Finding people isn’t always easy, and liaisons have learned that it’s most effective to begin searching as early as possible when clients stop coming for treatment. As more time goes by, it becomes increasingly difficult to recover them.
From October 2016 to September 2017, 29 community liaisons in El Salvador, Guatemala, Honduras, and Panama set out to find 5,658 people marked in facility records as having dropped out of HIV treatment. Many of those people had died. In fact, the liaisons confirmed 2,510 deaths. And while 2,166 remain unfound, mostly due to a lack of contact information in the records, the liaisons recovered 982 dropouts through home visits.
The difference for those 982 individuals was the compassion shown to them by dedicated community liaisons.
Maria Jose, a liaison in dangerous gang-controlled areas of El Salvador, says that people feel valued when they get a visit from her.

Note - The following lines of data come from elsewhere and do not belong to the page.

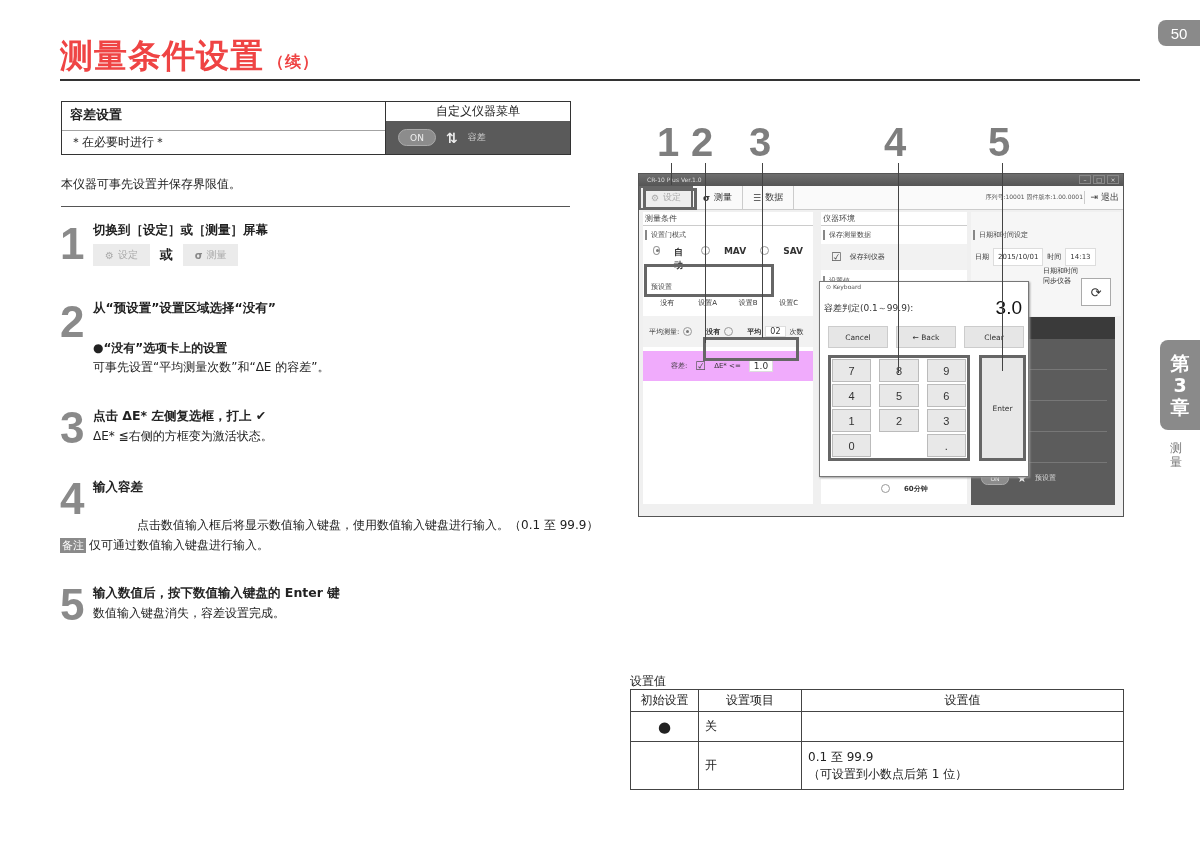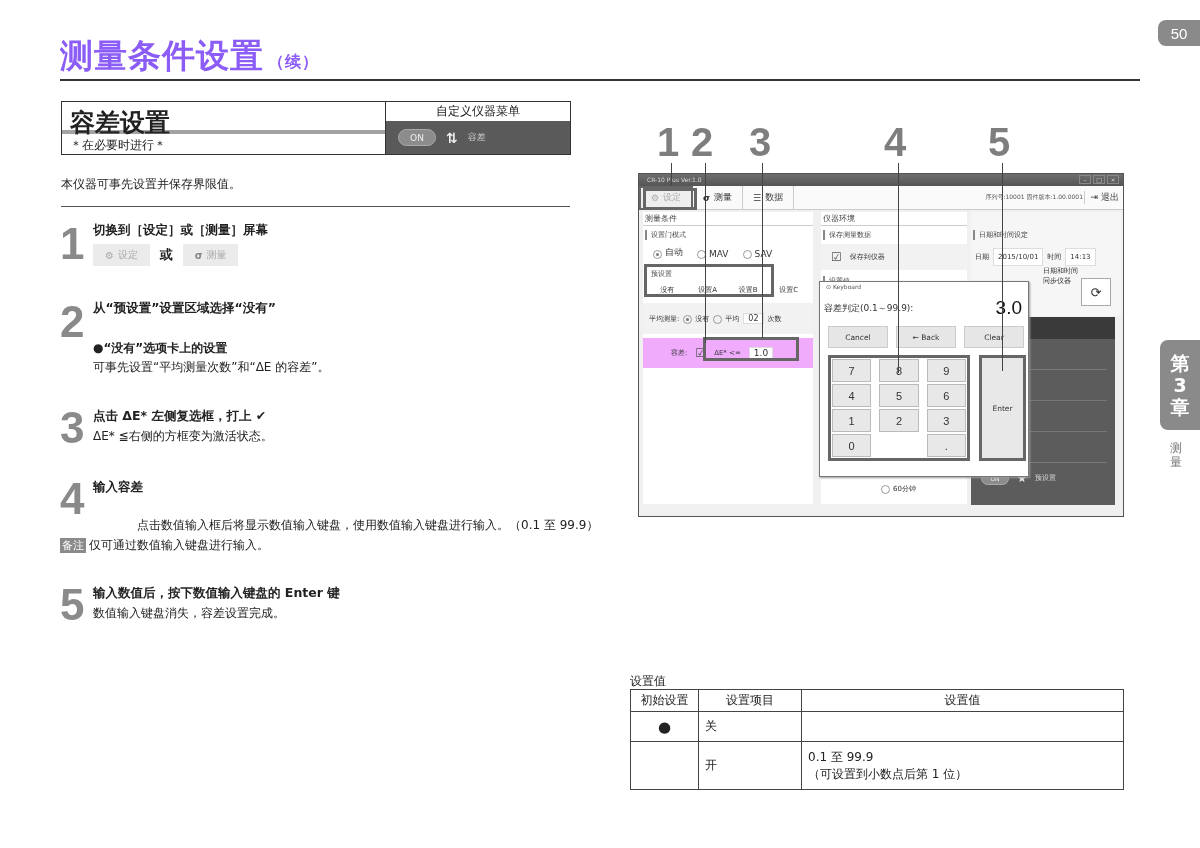"测量条件设置 （续）" .page-title { color: #8b5cf6 -> #ef4444 }
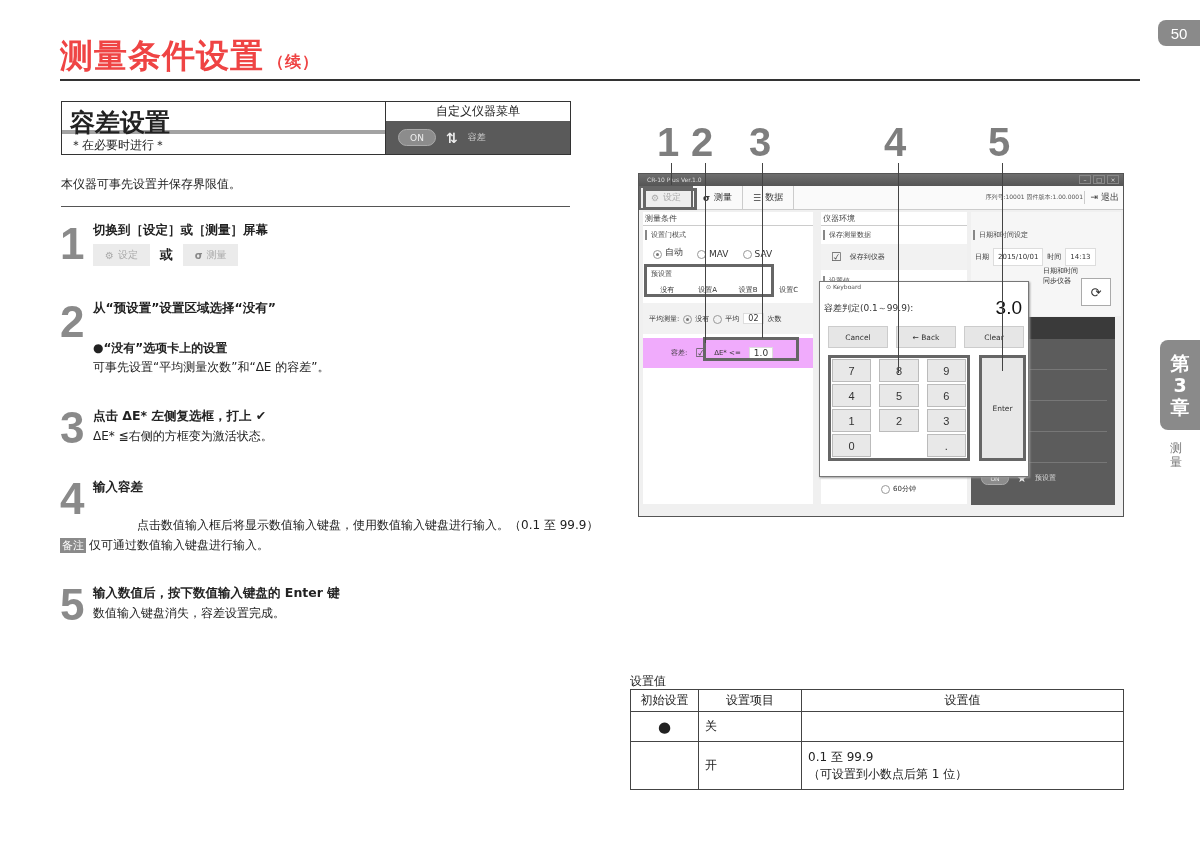"容差设置" .hdr-left .h-title { border-bottom: 4px solid #a3a3a3 -> 1px solid #a3a3a3; font-size: 25px -> 13px }
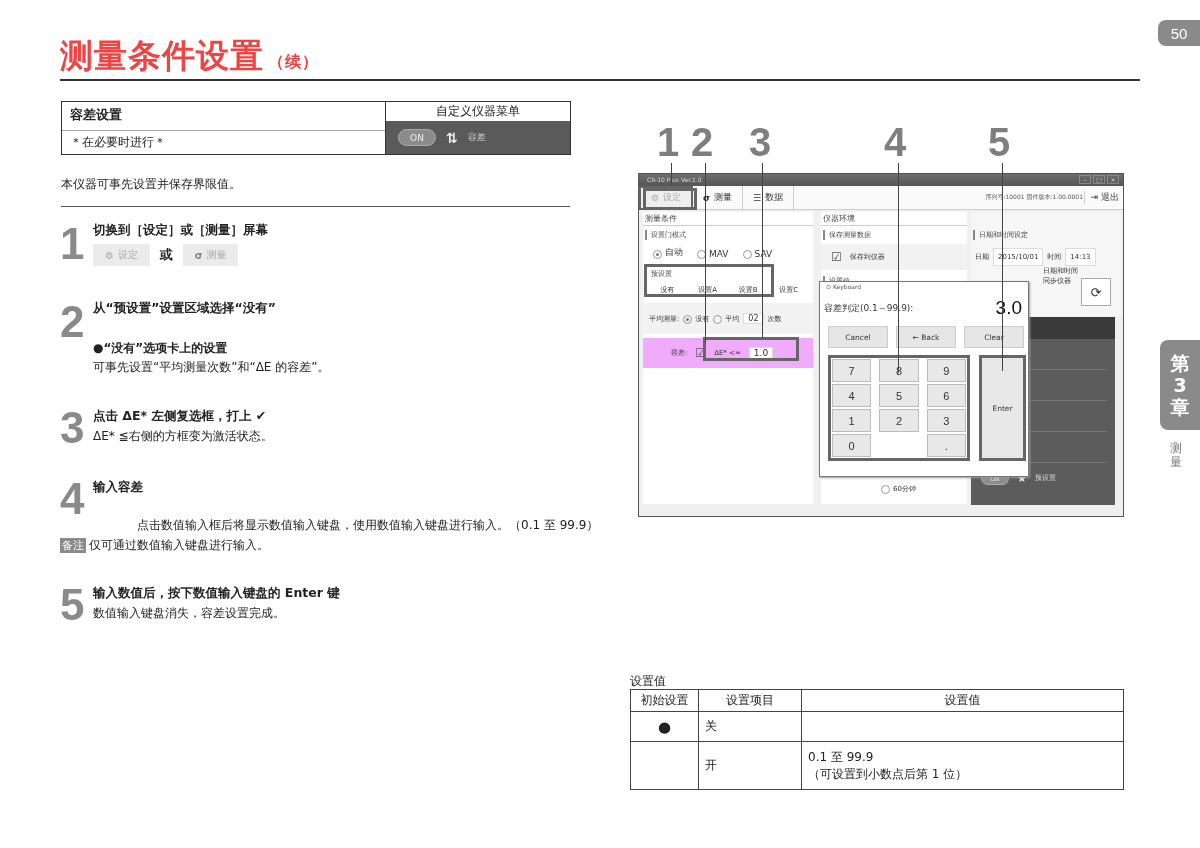"自动" .radio { align-items: flex-end -> flex-start; font-weight: none -> bold; gap: 3px -> 14px }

“‘Seriously, you are concerned about me? You came to see me?’ patients always ask,” she says. “And this makes me proud to be a part of their recovery—that with these small actions, I can improve their quality of life.”
*Names have been changed.
The UNAIDS 90-90-90 goals stipulate that by 2020, 90% of people living with HIV will know their status, 90% of people with diagnosed HIV infection will receive sustained antiretroviral therapy, and 90% of all people receiving antiretroviral therapy will have viral suppression. Adherence is vital to achieving these goals.
Renato Hernandez contributed reporting for this story.